----- Records provided
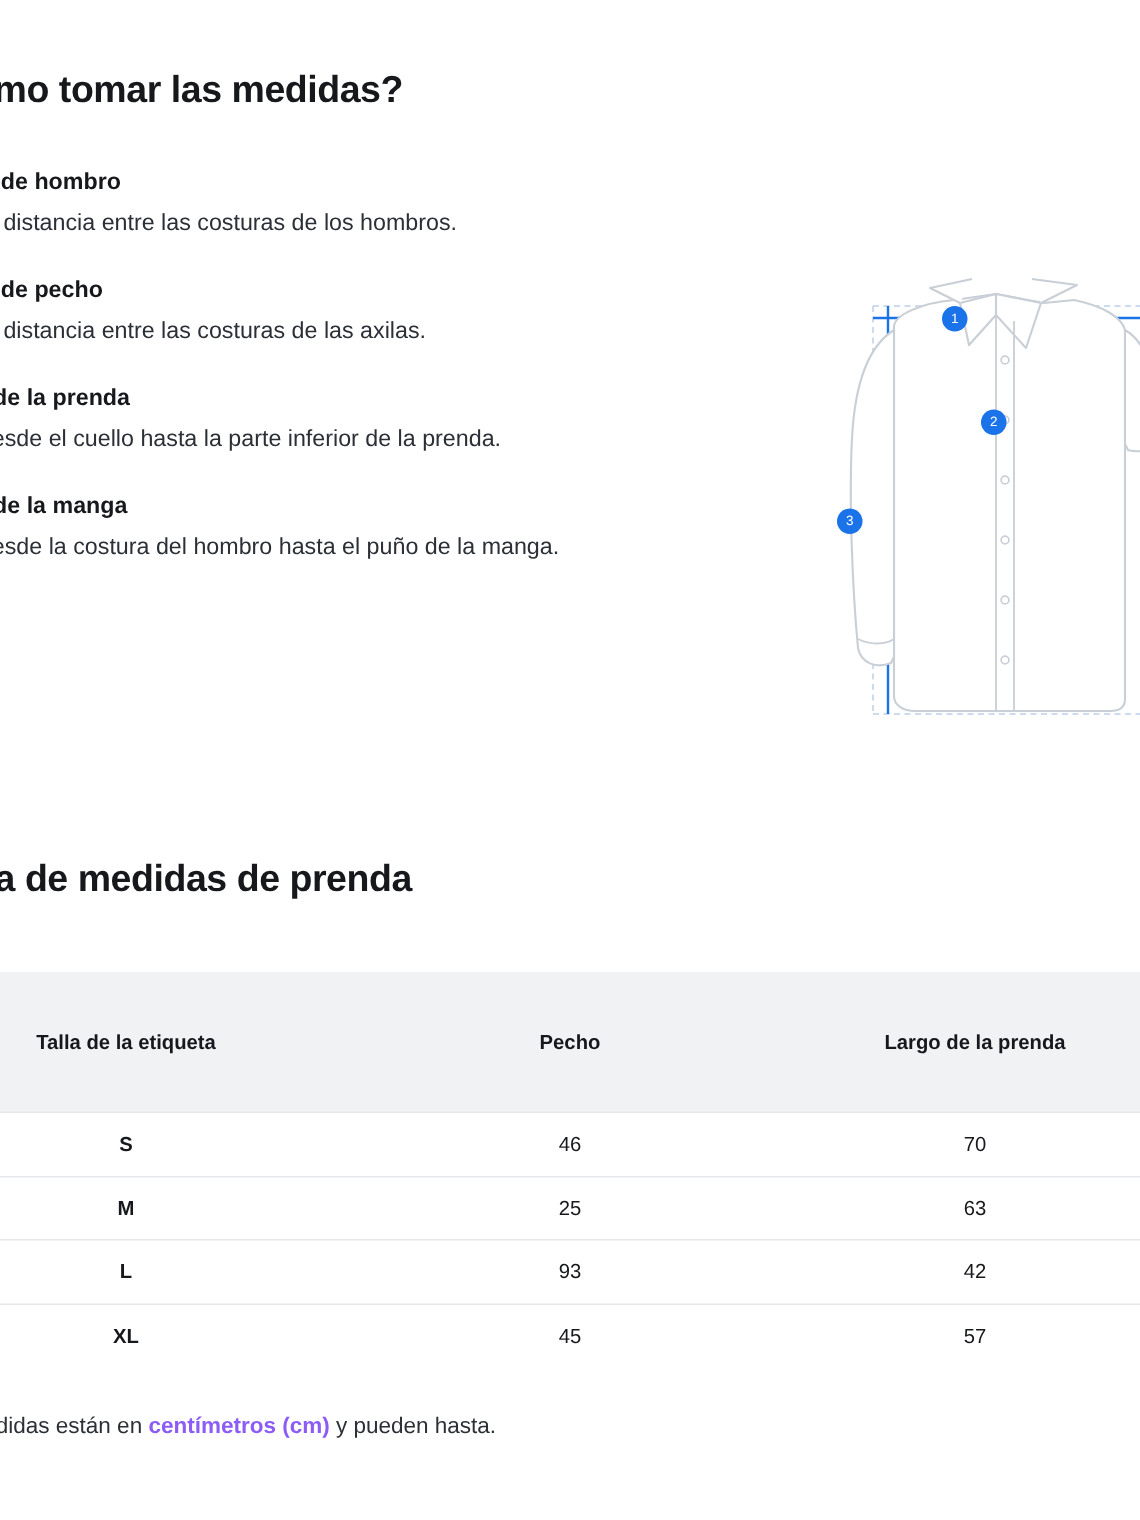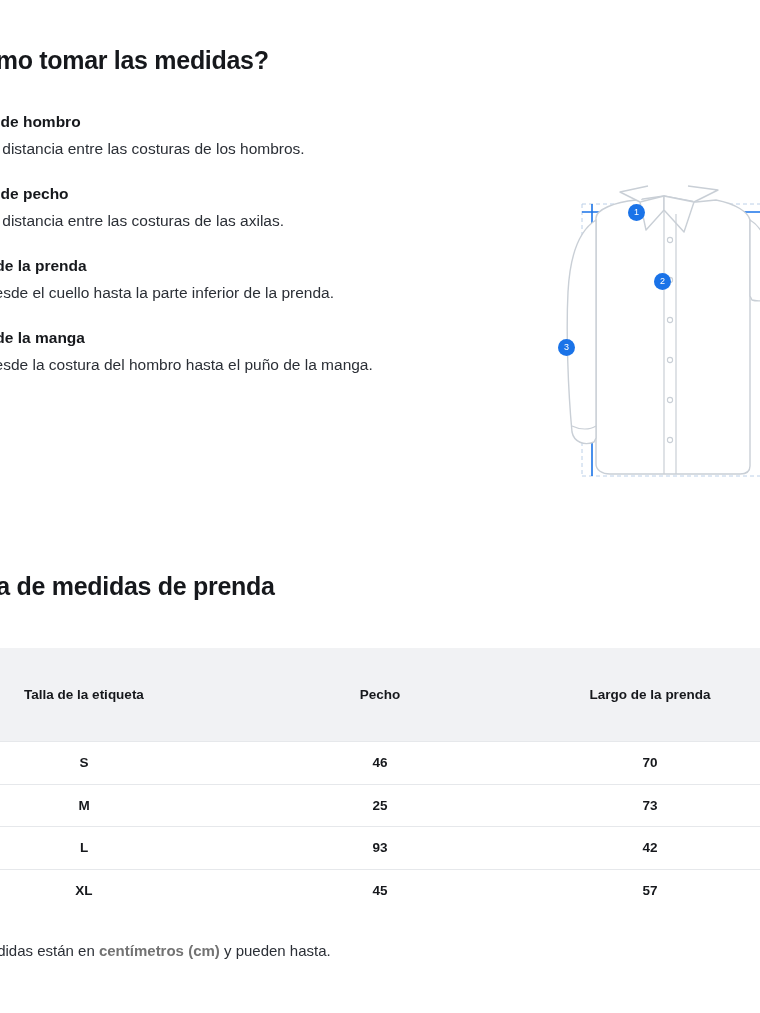--- a/index.html
+++ b/index.html
@@ -128,7 +128,6 @@
     border-top: 1px solid #e6e8eb;
     padding: 0 8px;
     background: #ffffff;
-    font-weight: bold;
   }
   table.size-table td.first-col {
     font-weight: bold;

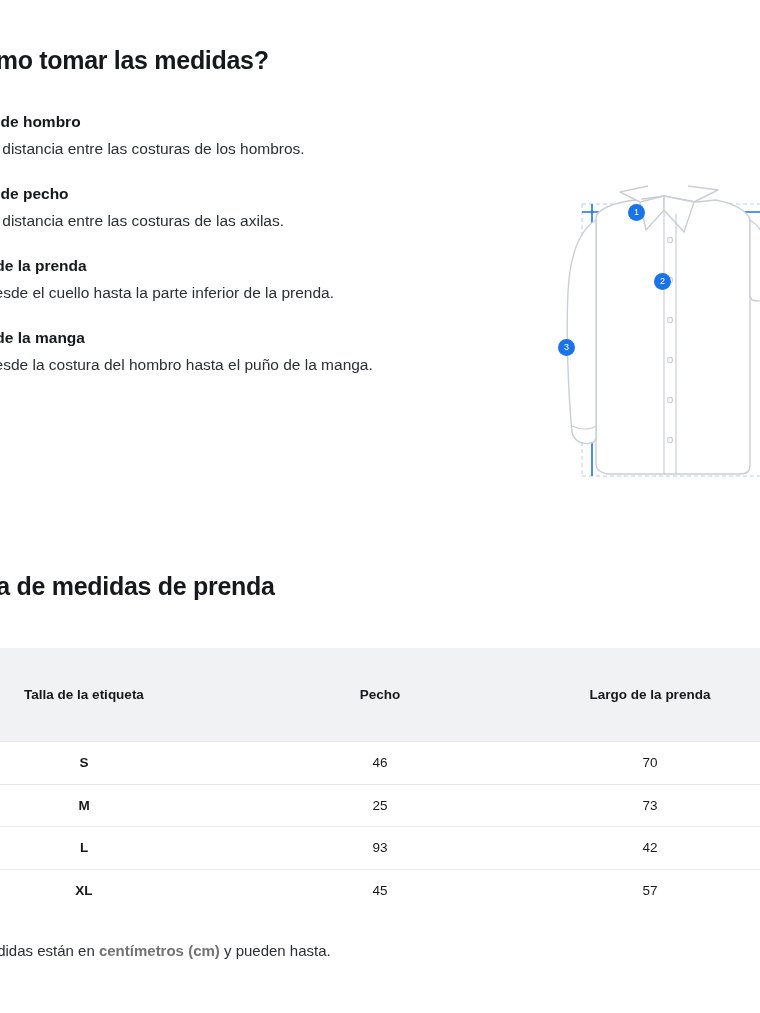--- a/index.html
+++ b/index.html
@@ -245,7 +245,7 @@
         <tr>
           <td class="first-col">M</td>
           <td>25</td>
-          <td>73</td>
+          <td>63</td>
         </tr>
         <tr>
           <td class="first-col">L</td>

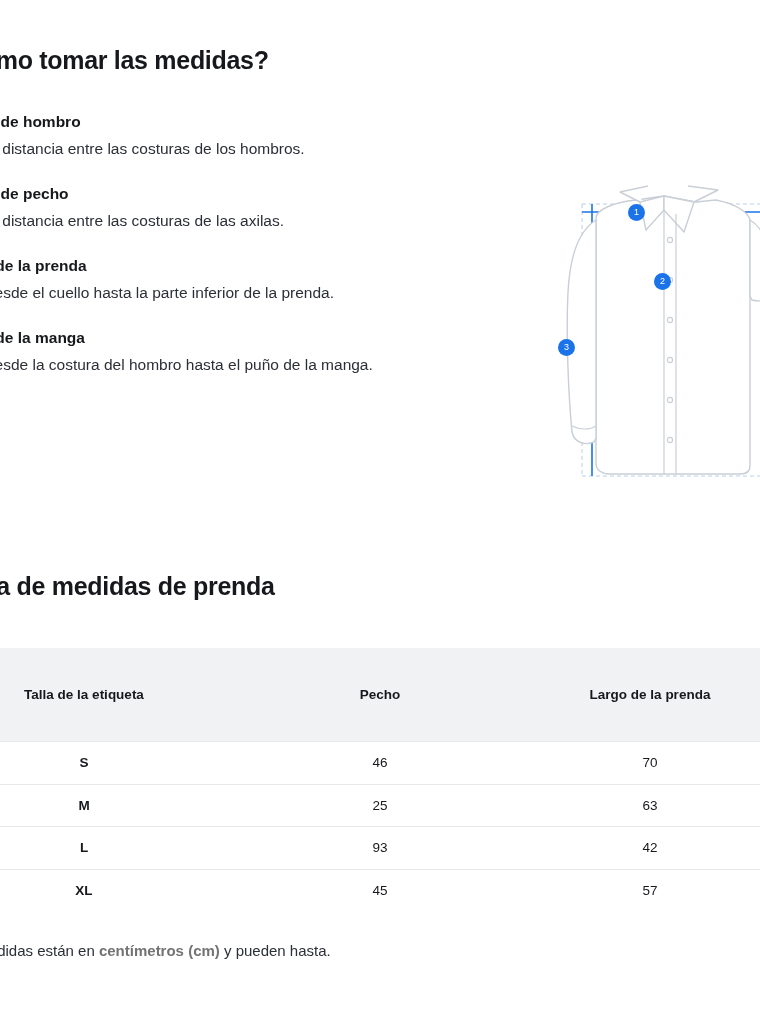--- a/index.html
+++ b/index.html
@@ -144,7 +144,7 @@
     font-size: 15px;
     color: #2b2f36;
   }
-  .footnote b { font-weight: bold; color: #737373; }
+  .footnote b { font-weight: bold; color: #8b5cf6; }
 </style>
 </head>
 <body>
----------
**The task:** Nothing but the lines from the one containing "color: #2b2f36;" through the last line of the data above should be set down, word for word.

**Problem solution:**
     color: #2b2f36;
   }
-  .footnote b { font-weight: bold; color: #737373; }
+  .footnote b { font-weight: bold; color: #8b5cf6; }
 </style>
 </head>
 <body>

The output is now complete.